Hurricane Sally unleashes flooding along the Gulf Coast
Hurricane Sally lumbered ashore near the Florida-Alabama line on Wednesday with 105 mph (165) winds and rain measured in feet, not inches, swamping homes and trapping people in high water as it crept inland for what could be a long, slow and disastrous drenching across the Deep South.
Moving at an agonising 3 mph, or about as fast as a person can walk, the storm made landfall at 4:45 a.m. close to Gulf Shores, Alabama, battering nearby Mobile, Alabama, and Pensacola, Florida, two cities with a combined metropolitan-area population of almost 1 million.
Emergency crew plucked people from flooded homes. In Escambia County, which includes Pensacola, more than 40 were rescued, including a family of four found in a tree, Sheriff David Morgan said.
He estimated thousands more will need to flee rising waters in the coming days. County officials urged residents to stick to text messages for contacting family and friends to keep cellphone service open for 911 calls.
The storm knocked out power to about a half-million homes and businesses.

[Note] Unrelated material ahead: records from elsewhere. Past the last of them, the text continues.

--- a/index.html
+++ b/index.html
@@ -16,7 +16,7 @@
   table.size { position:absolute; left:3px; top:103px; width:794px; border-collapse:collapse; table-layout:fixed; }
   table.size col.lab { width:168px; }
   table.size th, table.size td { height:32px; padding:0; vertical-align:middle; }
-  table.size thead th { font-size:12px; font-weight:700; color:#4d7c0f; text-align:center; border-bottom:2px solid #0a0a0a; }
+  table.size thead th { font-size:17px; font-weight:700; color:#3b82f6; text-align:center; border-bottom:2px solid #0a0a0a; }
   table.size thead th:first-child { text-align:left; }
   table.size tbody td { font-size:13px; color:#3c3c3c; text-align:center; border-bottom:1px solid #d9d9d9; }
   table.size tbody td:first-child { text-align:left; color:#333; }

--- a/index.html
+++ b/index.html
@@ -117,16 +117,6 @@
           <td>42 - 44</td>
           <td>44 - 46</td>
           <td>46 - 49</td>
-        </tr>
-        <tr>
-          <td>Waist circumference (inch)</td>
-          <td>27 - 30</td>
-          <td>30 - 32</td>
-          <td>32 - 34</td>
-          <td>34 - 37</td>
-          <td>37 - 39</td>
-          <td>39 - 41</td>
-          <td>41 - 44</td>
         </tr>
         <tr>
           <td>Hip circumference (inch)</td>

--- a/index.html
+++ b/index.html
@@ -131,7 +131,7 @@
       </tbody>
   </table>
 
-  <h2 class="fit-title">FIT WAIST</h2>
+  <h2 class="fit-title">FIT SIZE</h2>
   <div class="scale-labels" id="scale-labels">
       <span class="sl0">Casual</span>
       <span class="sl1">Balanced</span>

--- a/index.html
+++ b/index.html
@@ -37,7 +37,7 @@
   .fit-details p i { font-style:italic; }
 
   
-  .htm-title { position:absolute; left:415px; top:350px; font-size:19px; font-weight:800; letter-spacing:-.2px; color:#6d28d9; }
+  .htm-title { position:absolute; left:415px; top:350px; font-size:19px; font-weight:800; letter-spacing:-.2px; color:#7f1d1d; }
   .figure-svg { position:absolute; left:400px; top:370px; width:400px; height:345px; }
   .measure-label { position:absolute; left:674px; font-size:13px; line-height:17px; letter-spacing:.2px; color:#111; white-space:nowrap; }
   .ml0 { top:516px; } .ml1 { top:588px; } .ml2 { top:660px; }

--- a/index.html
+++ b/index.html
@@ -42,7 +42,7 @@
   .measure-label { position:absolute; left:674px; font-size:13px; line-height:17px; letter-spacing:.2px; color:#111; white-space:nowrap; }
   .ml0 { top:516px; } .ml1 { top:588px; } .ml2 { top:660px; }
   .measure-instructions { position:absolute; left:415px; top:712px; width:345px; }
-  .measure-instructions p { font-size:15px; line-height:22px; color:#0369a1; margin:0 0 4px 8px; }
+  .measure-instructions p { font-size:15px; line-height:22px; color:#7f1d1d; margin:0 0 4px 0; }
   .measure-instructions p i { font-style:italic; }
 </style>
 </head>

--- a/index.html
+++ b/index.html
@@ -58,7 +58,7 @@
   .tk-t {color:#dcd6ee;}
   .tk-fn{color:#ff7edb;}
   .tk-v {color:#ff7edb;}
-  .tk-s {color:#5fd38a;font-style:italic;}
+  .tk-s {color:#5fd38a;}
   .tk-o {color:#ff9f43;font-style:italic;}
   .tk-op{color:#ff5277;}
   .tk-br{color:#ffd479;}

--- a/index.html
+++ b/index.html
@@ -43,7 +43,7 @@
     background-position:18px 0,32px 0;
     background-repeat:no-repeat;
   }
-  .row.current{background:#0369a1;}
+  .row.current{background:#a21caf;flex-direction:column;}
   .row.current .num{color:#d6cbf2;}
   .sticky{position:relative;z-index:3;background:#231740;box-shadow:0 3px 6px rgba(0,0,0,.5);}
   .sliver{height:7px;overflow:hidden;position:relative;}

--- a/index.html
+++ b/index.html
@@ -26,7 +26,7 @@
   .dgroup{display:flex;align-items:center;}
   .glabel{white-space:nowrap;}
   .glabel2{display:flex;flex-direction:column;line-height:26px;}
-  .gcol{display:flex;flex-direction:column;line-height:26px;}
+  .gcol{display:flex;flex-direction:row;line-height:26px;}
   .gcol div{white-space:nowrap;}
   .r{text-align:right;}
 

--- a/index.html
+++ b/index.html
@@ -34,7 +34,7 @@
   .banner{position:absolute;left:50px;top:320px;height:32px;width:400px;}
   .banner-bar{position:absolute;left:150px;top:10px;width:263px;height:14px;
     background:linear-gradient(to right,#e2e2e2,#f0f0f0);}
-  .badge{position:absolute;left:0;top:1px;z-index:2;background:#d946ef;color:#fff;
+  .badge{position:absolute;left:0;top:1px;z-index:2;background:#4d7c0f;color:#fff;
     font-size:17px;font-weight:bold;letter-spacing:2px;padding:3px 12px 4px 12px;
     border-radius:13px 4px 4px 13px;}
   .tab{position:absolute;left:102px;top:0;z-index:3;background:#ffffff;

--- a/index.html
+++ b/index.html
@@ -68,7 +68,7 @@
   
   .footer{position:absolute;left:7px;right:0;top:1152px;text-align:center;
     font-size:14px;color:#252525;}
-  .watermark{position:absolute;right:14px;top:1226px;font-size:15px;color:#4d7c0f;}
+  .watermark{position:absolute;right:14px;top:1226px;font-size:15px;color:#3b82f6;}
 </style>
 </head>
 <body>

It was the second hurricane to hit the Gulf Coast in less than three weeks and the latest blow in one of the busiest hurricane seasons ever recorded, so frenetic that forecasters have nearly run through the alphabet of storm names with 2 1/2 months still to go.
Sally blew ashore as a Category 2 storm but weakened to a still-dangerous Category 1, with winds of 80 mph, by mid-morning. Forecasters warned that heavy rain will continue into Thursday as the storm moves inland over Alabama and into central Georgia.
National Hurricane Center forecaster Stacy Stewart said the rain will be “catastrophic and life-threatening” over portions of the Gulf Coast.